We introduce M-CARE (Model Clinical Assessment and Reporting for Evaluation), a clinical case report framework for AI model behavioral disorders adapted from human medicine. M-CARE provides a 13-section report format, a 4-axis diagnostic assessment system, and a nosological classification of AI behavioral conditions. We present 20 cases from three source categories: field observations of deployed agents (8), controlled experiments across three platforms (8), and published sources (4).

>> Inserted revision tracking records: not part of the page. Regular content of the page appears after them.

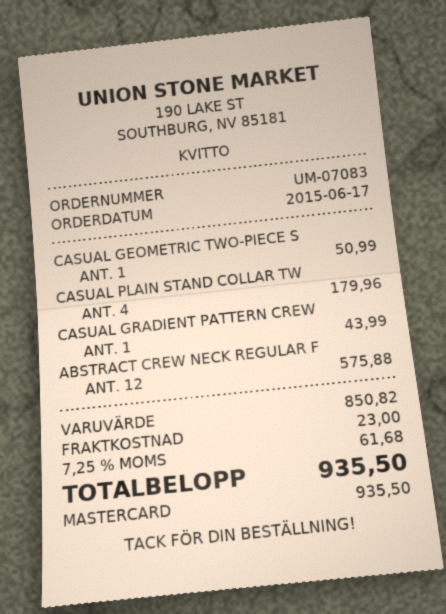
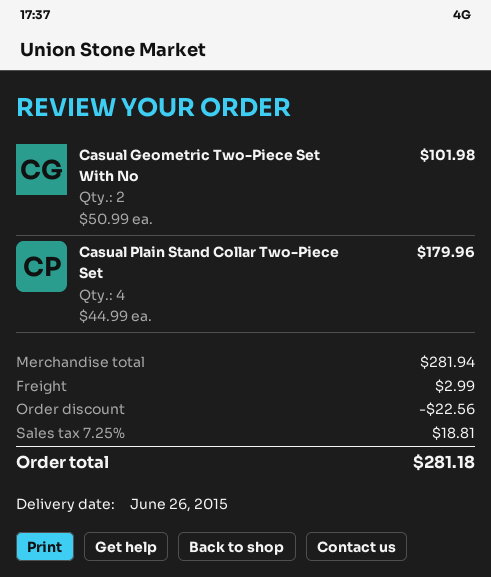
CASUAL GEOMETRIC TWO-PIECE S: 1 for 50.99 -> 2 for 101.98
CASUAL GRADIENT PATTERN CREW: 1 for 43.99 -> none
ABSTRACT CREW NECK REGULAR F: 12 for 575.88 -> none
subtotal: 850.82 -> 281.94
discount: none -> 22.56
shipping: 23.00 -> 2.99
tax: 7.25% = 61.68 -> 7.25% = 18.81
total: 935.50 -> 281.18

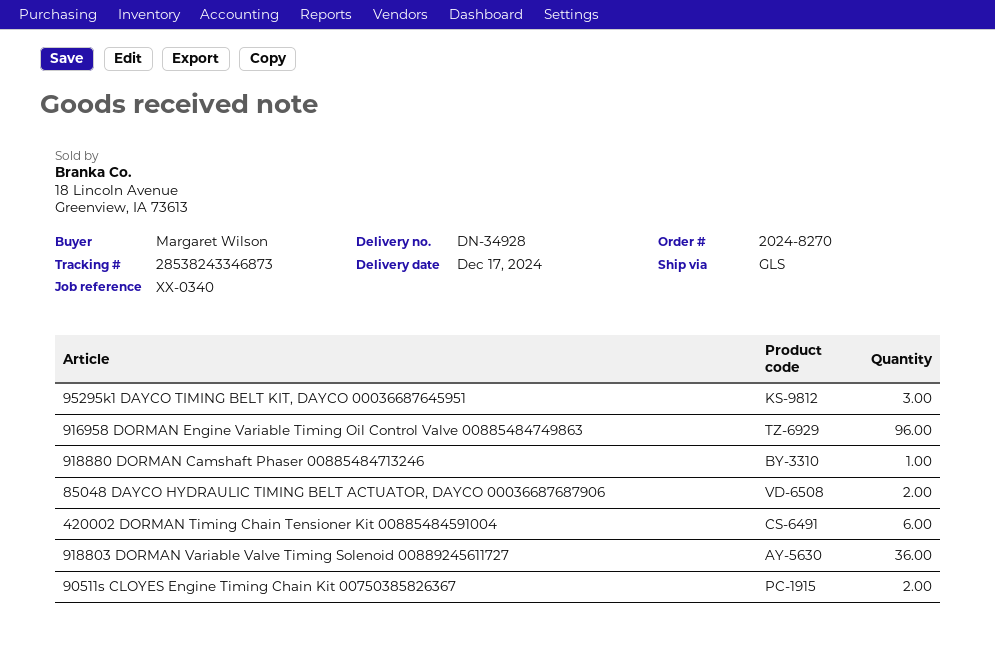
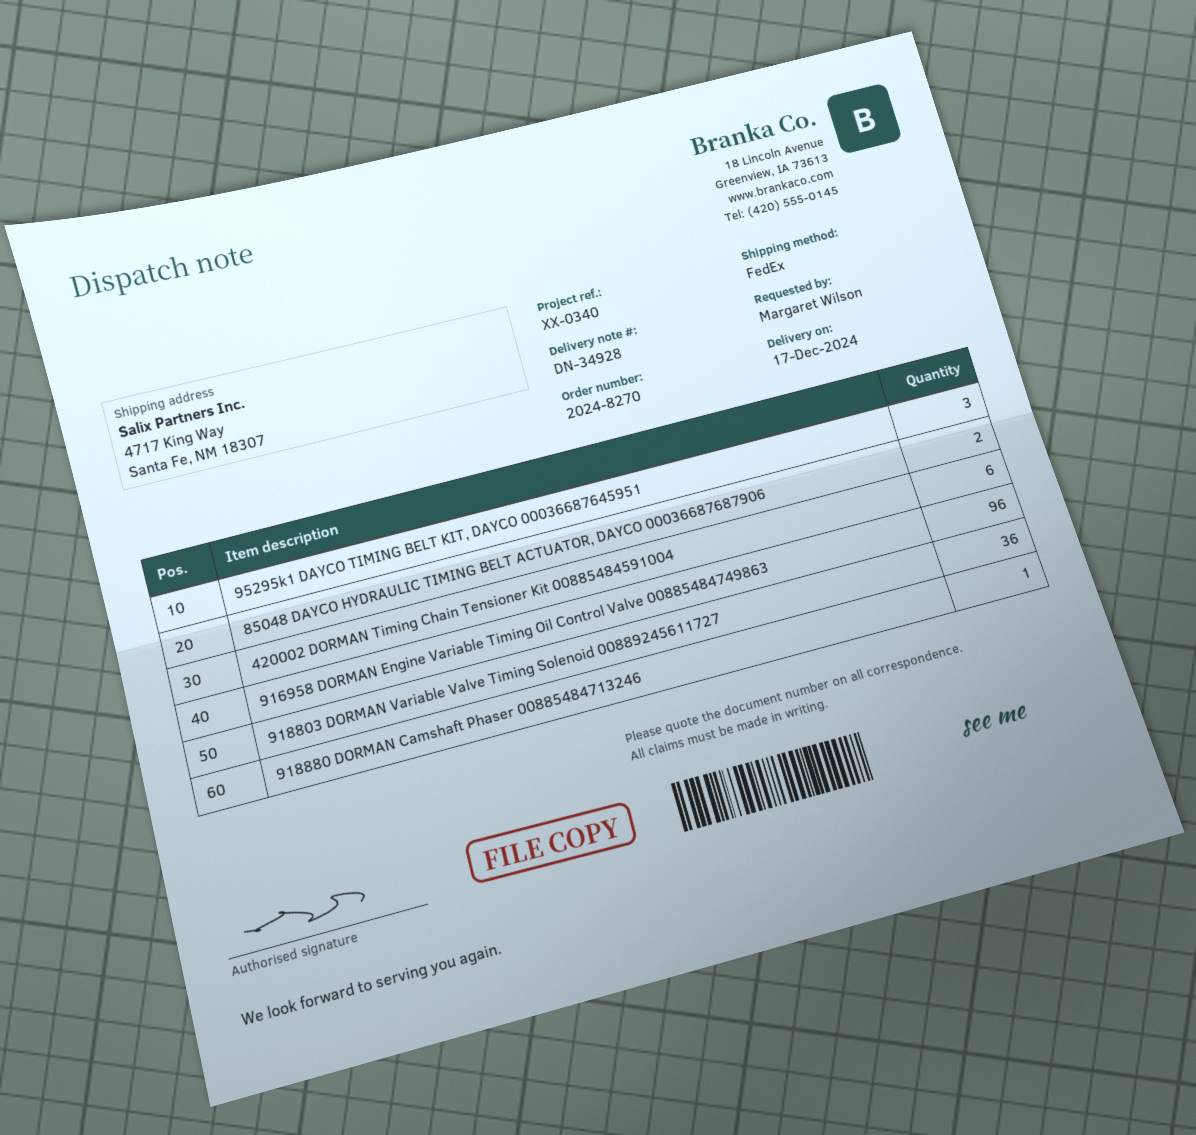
shipping method: GLS -> FedEx
90511s CLOYES Engine Timing Chain Kit 00750385826367: 2 -> none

Cases are organized into five categories: RLHF Performance Artifacts, Shell-Core Override Pathology, Context & Memory Conditions, Core Identity & Plasticity, and Stress, Methodology, & Boundary Conditions. As a featured case, we present Shell-Induced Behavioral Override (SIBO) -- a controlled experiment showing that Shell instructions categorically override a model's default cooperative behavior. SIBO was validated across five game domains (Trust Game, Poker, Avalon, Codenames, Chess), revealing a domain-dependent spectrum (SIBO Index: 0.75 to 0.10) that varies with action space complexity, Core domain expertise, and temporal directness. M-CARE is extensible: new cases and categories integrate without framework modification. We release the framework, all 20 case reports, and experimental data as open resources.